What Not To Say On A First Date With A Sugar Baby

What Not To Say On A First Date With A Sugar Baby When you think about talking to a sugar baby who is much younger than you on a first date, you might be incredibly scared. After all, words have incredible power, and that power is good or bad depending on what you say. Unfortunately, some people say things that might immediately convince another person to end the date early at the end of the night, things that leave their date without any desire for a second date. So, in order for your date with your sugar baby who came from the best sugar baby arrangements sites to go well, you need to remember some speaking tips:

1. "Yes, I have a sibling, but they have a disability, so I'm not really raising them."
Are you a cold-blooded animal? It sounds like you're a soulless monster. Yes, discussing how many siblings you have and who they are is a time-honored first date conversation. It's not particularly interesting in itself, but how a person talks about their siblings can reveal who they are as a person. Are they loving, caring and gentle souls?

Tip: if you really think that some of your siblings "don't count" because of their gender, sexual orientation, race, mental health or other categories, then you need to date a therapist, not a sugar baby.

2. "You must have eaten a lot of soy sauce, didn't you?"
This is sure to make you look like a stupid racist. If you're a non-asian man trying to hook up with an Asian woman, let's say they're eating one of the most common sauces on the planet as a conversation point, which is not something they can pull off their pants on. Not only is this an incredible "soft sauce boast" (literally), it also reveals how wrong your assumptions are and how little you probably know about Asian women.

Tip: this principle applies no matter who you're dating. If you try to talk about something they're more familiar with by exaggerating your relative abilities rather than asking them about their experience, you'll soon be considered a mindless blowhard.

3. "Oh, let's pay for ourselves."
Are you a cheapskate? Surely you can't afford a meal? As a sugar daddy, you have at least as much money as your sugar baby, so it's a no-brainer to pay for your sugar baby's meal on the first date. Whether it's some drinks or a dinner or a movie. Telling that potential sugar baby to pay for yourself on your date is not the best way to be a good sugar daddy besides how rude it is to refuse to be polite and generous to others.

Tip: if you want people to like you, you have to make them like you, too. If your sugar babies insist on paying for themselves, that's their prerogative, but imposing fees on them every time you take the lead is interpreted as an insult, so don't.

4. "You have beautiful eyes... Just like my mother's."
Come on, you're older than the sugar baby you're dating, and you mention your mom? It sounds like you have a serious mom problem. Our brains are very good at recognizing faces, which means we can easily recall the facial features of those we know to remind us of the person we're looking at. But just because you notice something doesn't mean you should say it right away, especially if it means you notice that your date looks like someone else. Especially if it's someone you shouldn't be attracted to in any way, like your mother or even your grandmother.
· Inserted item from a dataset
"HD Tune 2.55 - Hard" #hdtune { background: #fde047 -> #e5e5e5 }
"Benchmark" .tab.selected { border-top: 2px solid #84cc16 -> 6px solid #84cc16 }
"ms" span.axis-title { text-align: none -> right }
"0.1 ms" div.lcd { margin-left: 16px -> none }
Tip: no sugar baby likes to be compared to the opposite sex. They all like to be different and unique. So, if you're going to compliment her, just compliment her. Don't compare yourself to others.

5. "I need to get home from my date. The kids are waiting for me."
This may give you the immediate impression that you're lying if you don't tell the truth in your online sugar daddy dating profile in the first place. If you have children, you should disclose them at the beginning. Specifically, you should talk about it before the date -- if not in your actual online dating profile, then at least in your opening line when you set up a date.

Tip: some sugar babies can't handle sugar daddies with kids, so bring up your fatherhood before dating.

6. "I review a lot of sex toys for a living."
Oh, this is going to sound a little obnoxious and even make some sugar babies think you're a pervert. Yes, sex toys are important to some people, but is it really appropriate to mention them early on in a first date? Yes, now is not the best time to talk about sex, even if it's part of your reality. At the beginning of the date, you don't know much about the potential sugar baby or her views on sex toys. Many sugar babies may be wary of men's premature sexual excesses, a warning sign that they are focused on just one thing -- sex.

Tip: don't be that person -- don't have sex too soon, and if your date suggests it before you do, so much the better. If not, save it for another day.

7. "I've never had a strong desire to travel far from home."
Have you ever said that to your sugar baby? This sentence makes you seem narrow-minded. Why? We all know that many people don't want to force themselves to do something they don't like, but your belief that one of the most interesting things in a person's life isn't right for you from the start is a red flag for many people. This is basically saying that you have no interest in listening to any kind of music, or that you just hate watching any kind of movie, when in fact you've tried.

Tip: don't reveal these points early in the date. Save them for later. After all, you don't want to scare that potential sugar baby away on your first date, do you? Remember, early dating is about bonding, and unless you hate traveling so much that you have to date people who don't, you may want to put off your hot date for a while.

Finally, in addition to the examples above, in general, there are some sensitive topics you should never bring up on a first date: family, money, politics, etc. Unless your date's sugar baby is willing to volunteer this information, don't discuss any of the above as it will bore you. Need more help when you're dating a sugar baby?